◆ **REQUIRED ACTION**: Once you find the line containing "html: none ->" in the data below, copy it and each following line exactly, up to and including the line containing "OpenStreetMap contributors |", and nothing else.
(Beginning of EXCERPTED RECORDS)
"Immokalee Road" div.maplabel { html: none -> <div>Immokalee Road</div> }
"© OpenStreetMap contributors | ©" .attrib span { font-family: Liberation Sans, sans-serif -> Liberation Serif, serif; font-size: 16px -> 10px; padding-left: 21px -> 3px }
(End of EXCERPTED RECORDS)
(Beginning of EXCERPTED RECORDS)
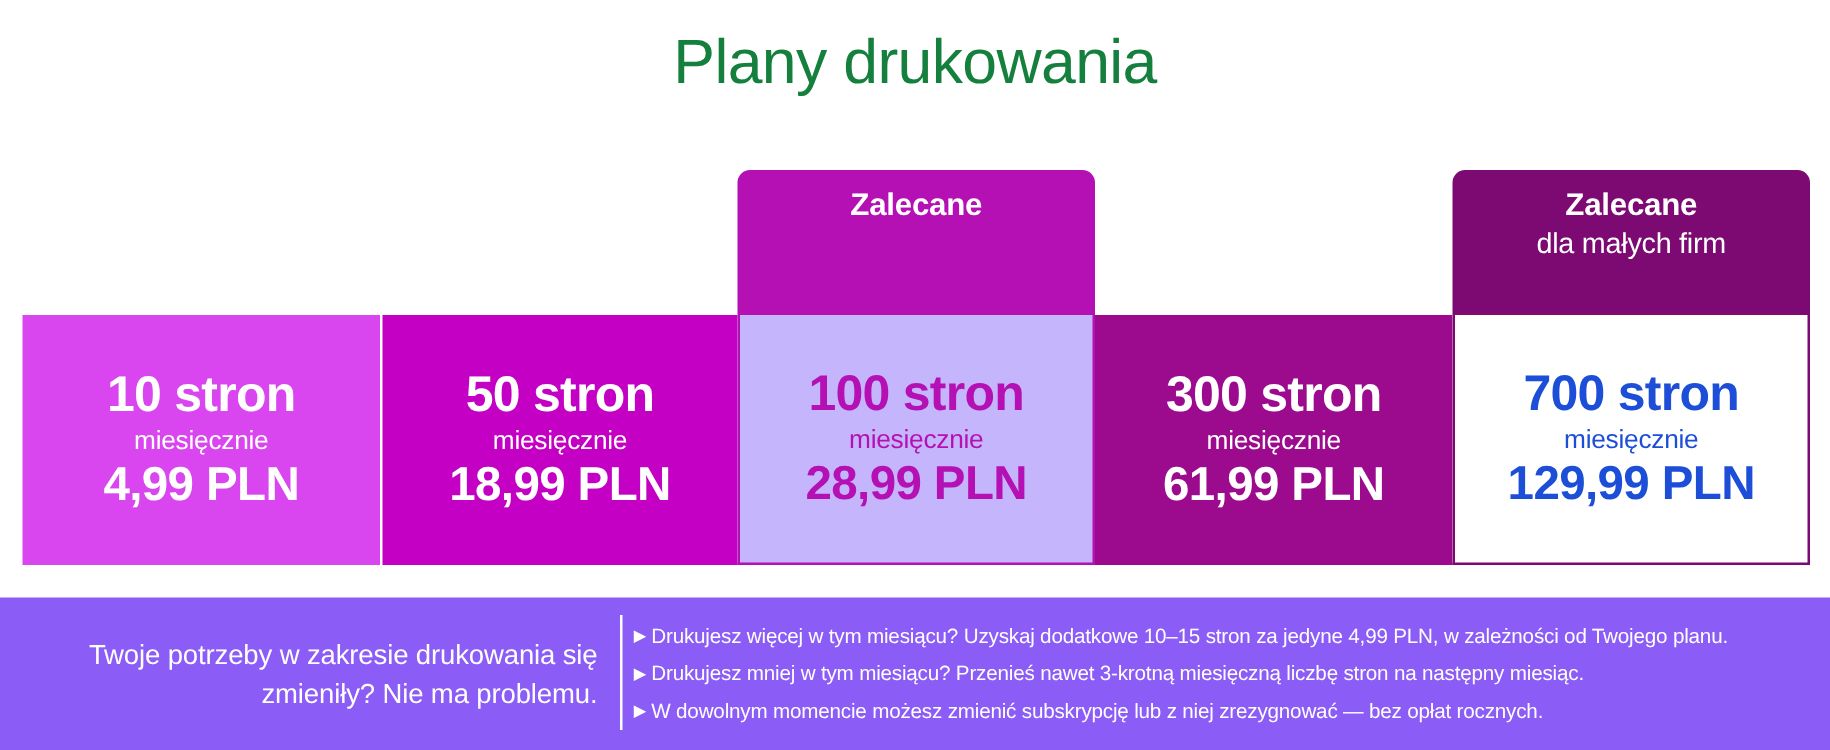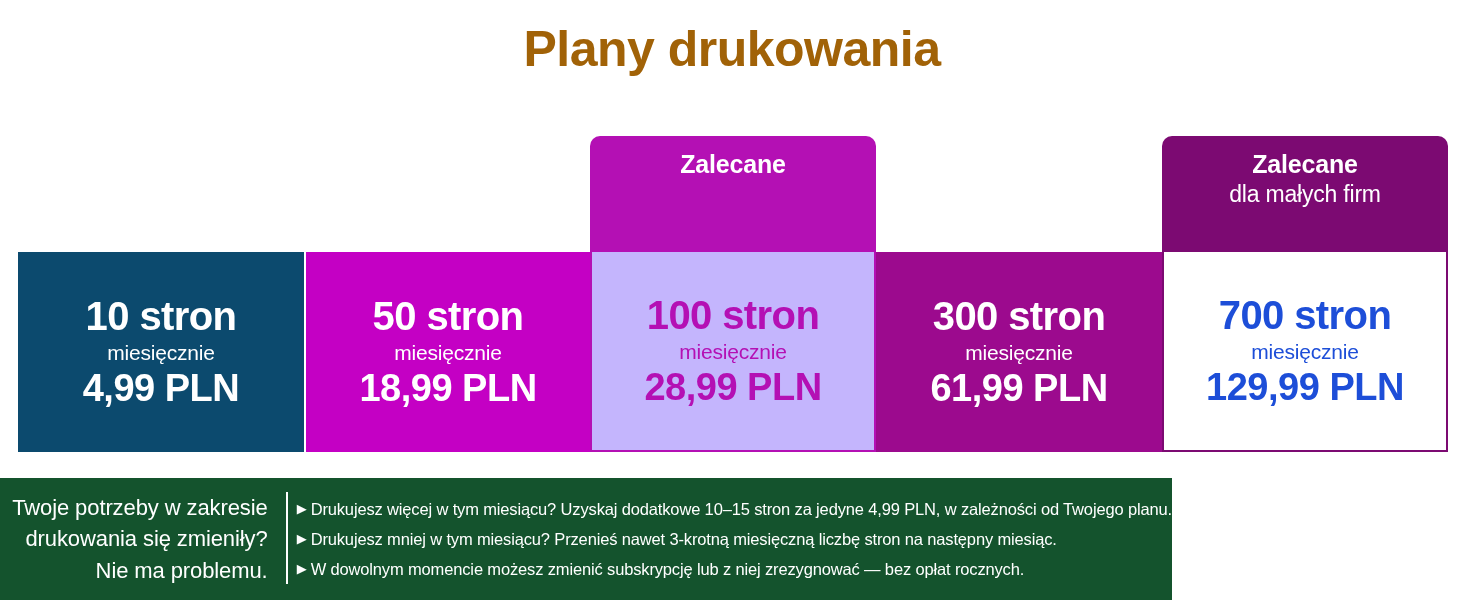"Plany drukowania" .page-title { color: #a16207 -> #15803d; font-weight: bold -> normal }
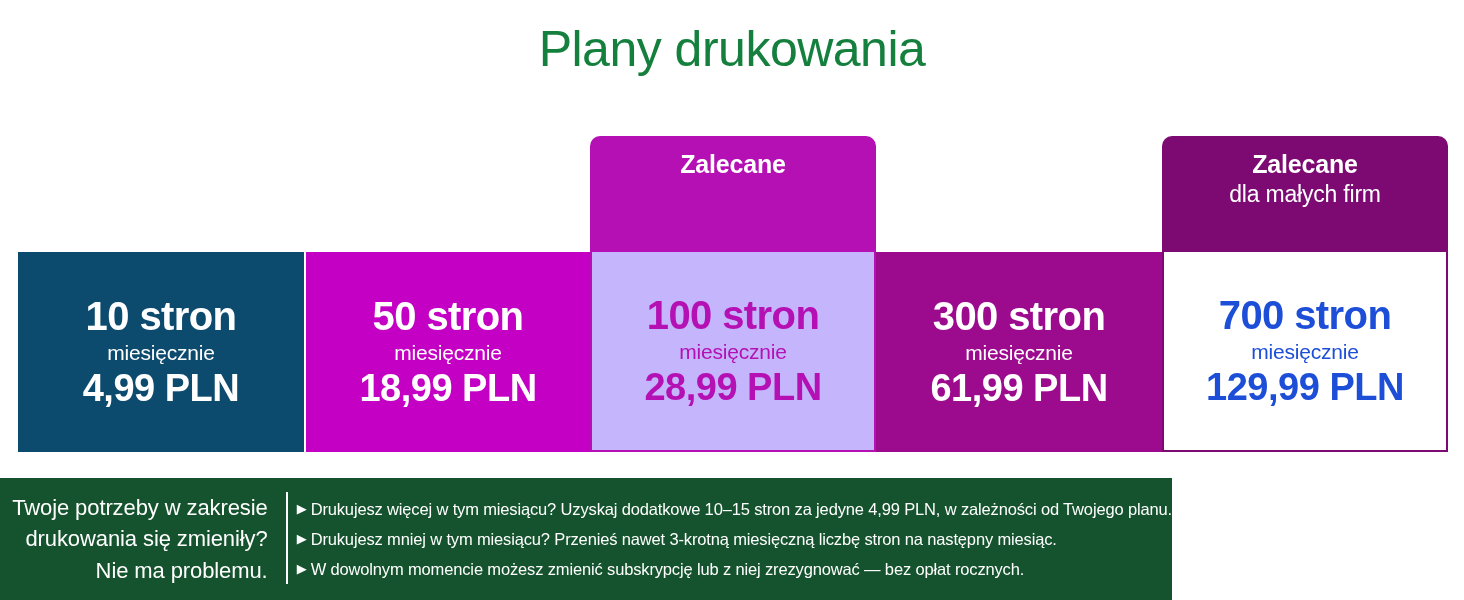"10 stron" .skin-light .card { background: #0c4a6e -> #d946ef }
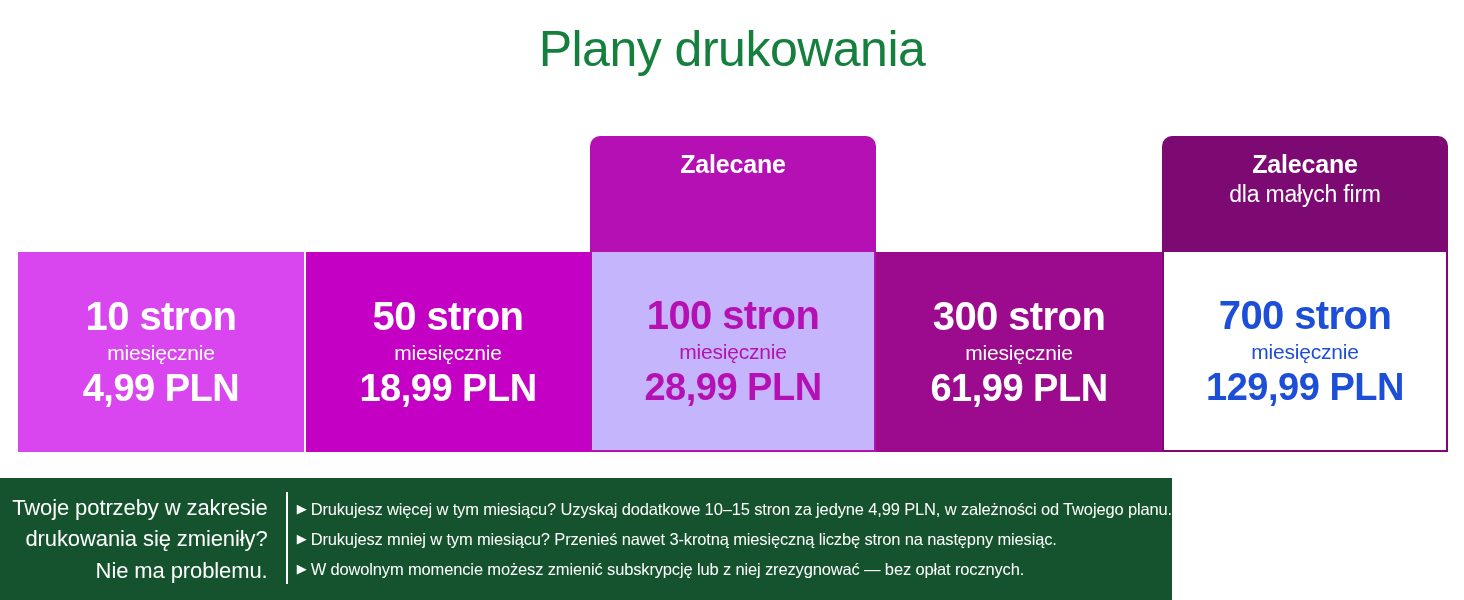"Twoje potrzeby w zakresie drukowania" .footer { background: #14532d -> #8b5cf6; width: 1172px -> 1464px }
(End of EXCERPTED RECORDS)
◆ **ANSWER SECTION**:
"Immokalee Road" div.maplabel { html: none -> <div>Immokalee Road</div> }
"© OpenStreetMap contributors | ©" .attrib span { font-family: Liberation Sans, sans-serif -> Liberation Serif, serif; font-size: 16px -> 10px; padding-left: 21px -> 3px }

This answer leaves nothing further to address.